Hunting was an important activity at the camp - both for food (deer) and for cash (fur). This picture of Helge with his Winchester, bobcat cat and hunting dog is one of my favorites. On one of his hunts, he injured a bear that subsequently grabbed his dog. Not wanting to accidentally shoot his dog, Helge whacked the bear with the butt of his rifle until the dog was released. The bear grabbed the butt of the gun and left some impressive teeth marks.
My grandfather Leslie inherited the gun that he used for his own hunting. This is a great picture of him - also in the Deep River area with the same gun - a gun that I now own.

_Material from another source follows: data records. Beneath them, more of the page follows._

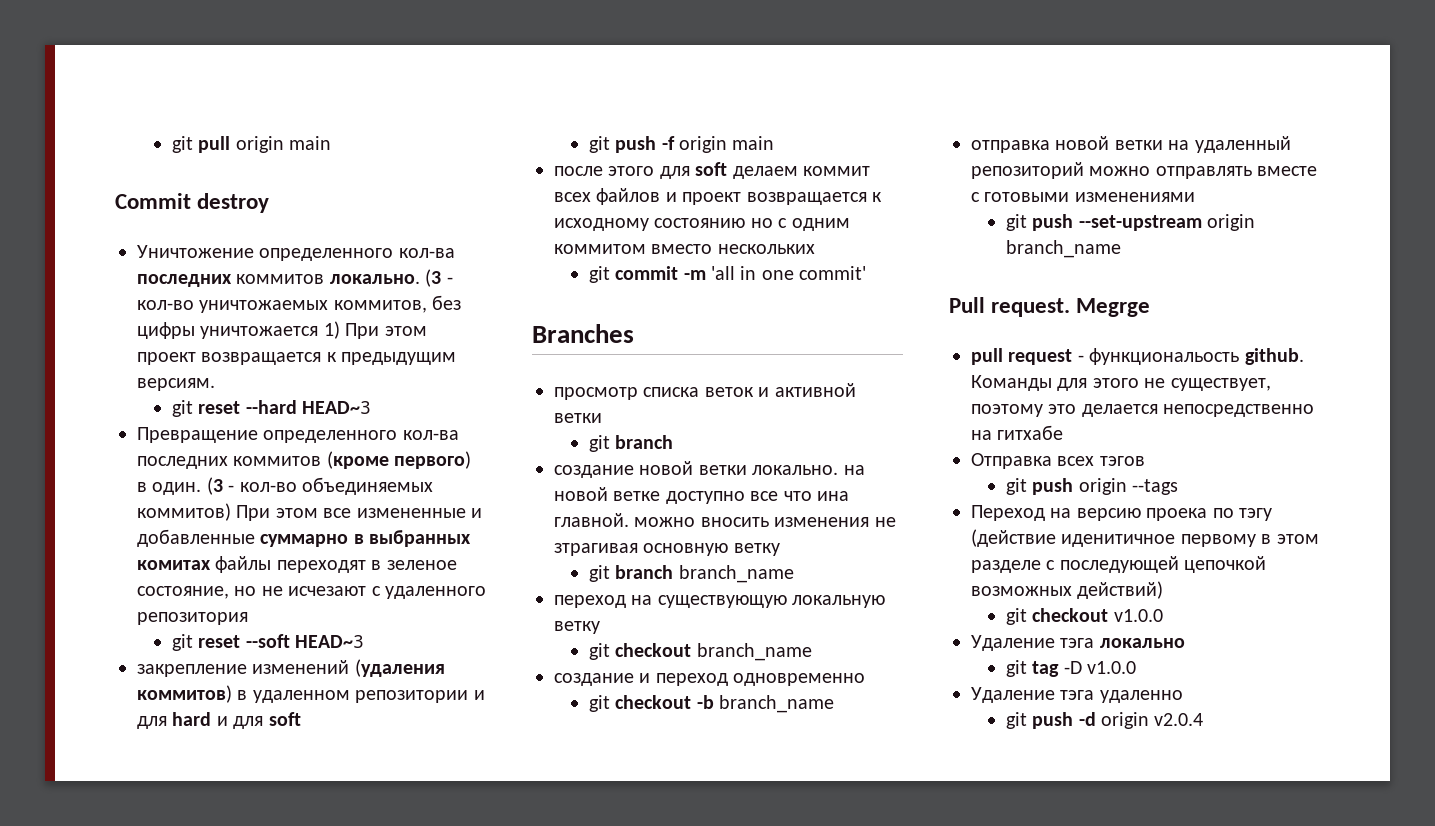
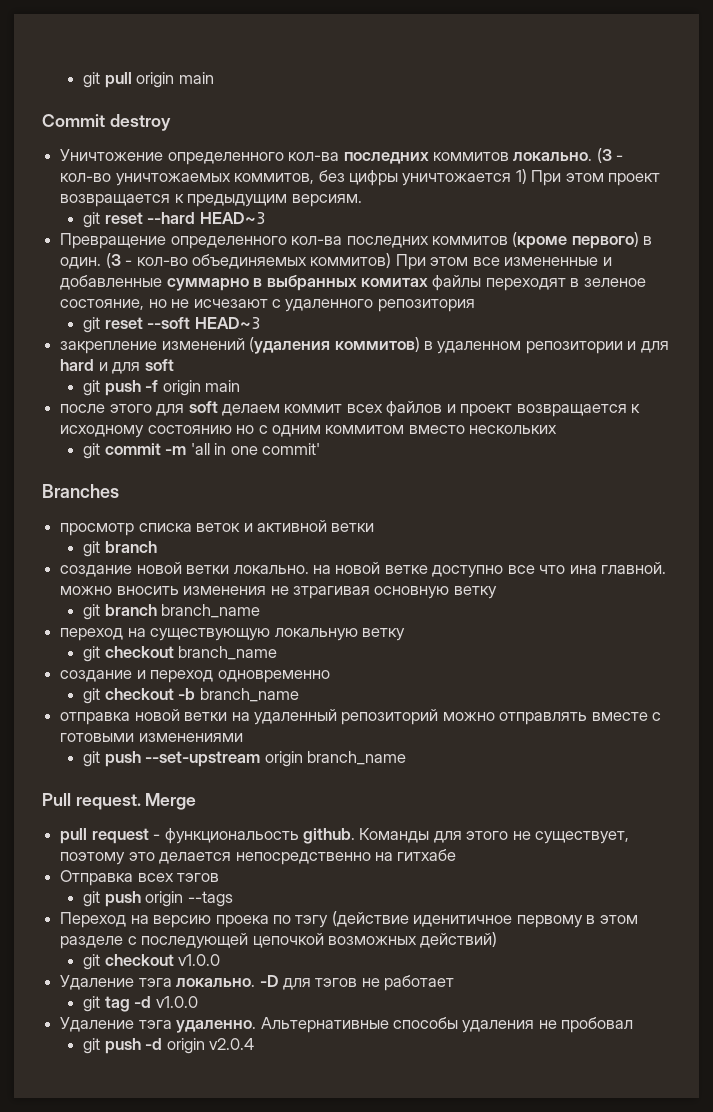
[1076,298,1151,317] Megrge -> [145,793,197,810] Merge
[1099,638,1185,648] локально -> [176,975,455,991] локально. -D для тэгов не работает
[1063,661,1136,674] [971,687,1183,703] -D v1.0.0 // Удаление тэга удаленно -> [134,996,198,1008] [60,1017,634,1033] -d v1.0.0 // Удаление тэга удаленно. Альтернативные способы удаления не пробовал

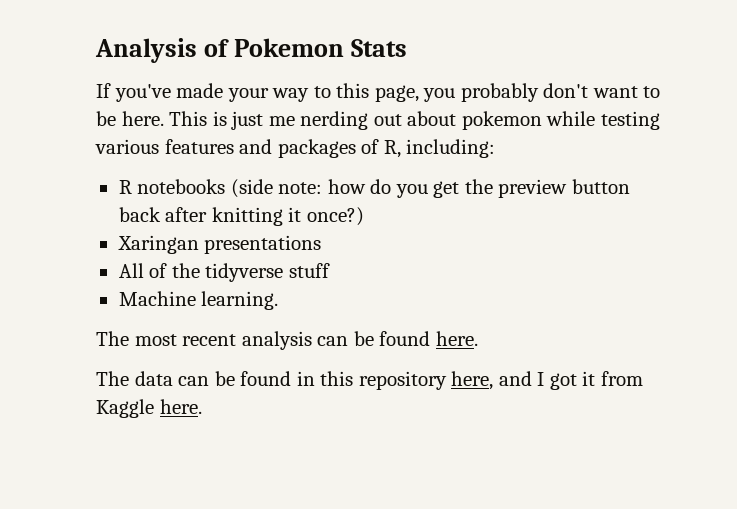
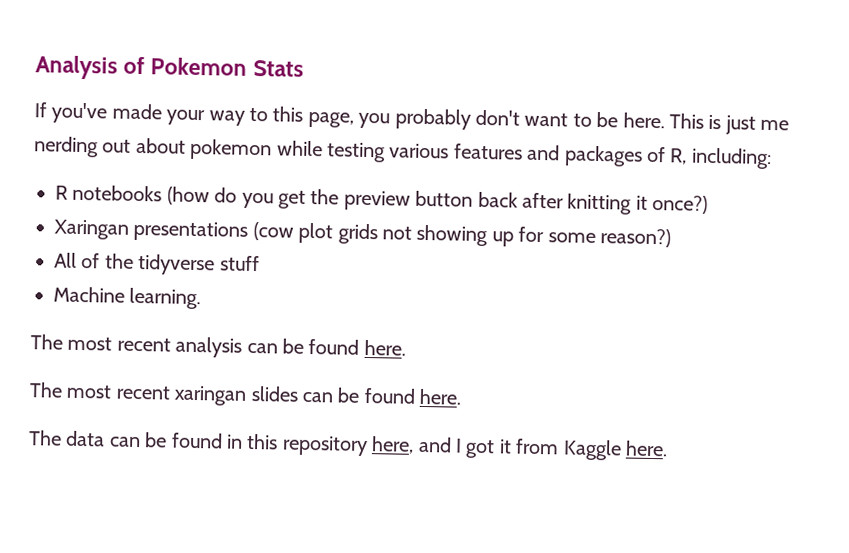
[230,179,366,198] (side note: how -> [166,186,210,206] (how
(322, 244) none -> [252,221,671,248] (cow plot grids not showing up for some reason?)
(478, 338) none -> [29,382,463,406] // The most recent xaringan slides can be found here.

There is an additional thread that ties me to Deep River Camp and that time in history. The supply boat the Goodwill. The Goodwill was built in the 1920s in Astoria, Oregon to serve the small towns and logging camps from the city of Astoria. For many, it was the only way in or out of town. In the opening picture of this website you can see the Goodwill tied up to the dock. This boat was many years later bought by my maternal step-grandfather George League and converted into a fishing boat. The boat was fished by George out of Nachatta (where my mother was born) and then passed down to my Uncle Jack Carnahan, who fished the boat out to Ilwaco until 2005, when he gave the boat to me. After a restoration, you can see what the boat looks like today.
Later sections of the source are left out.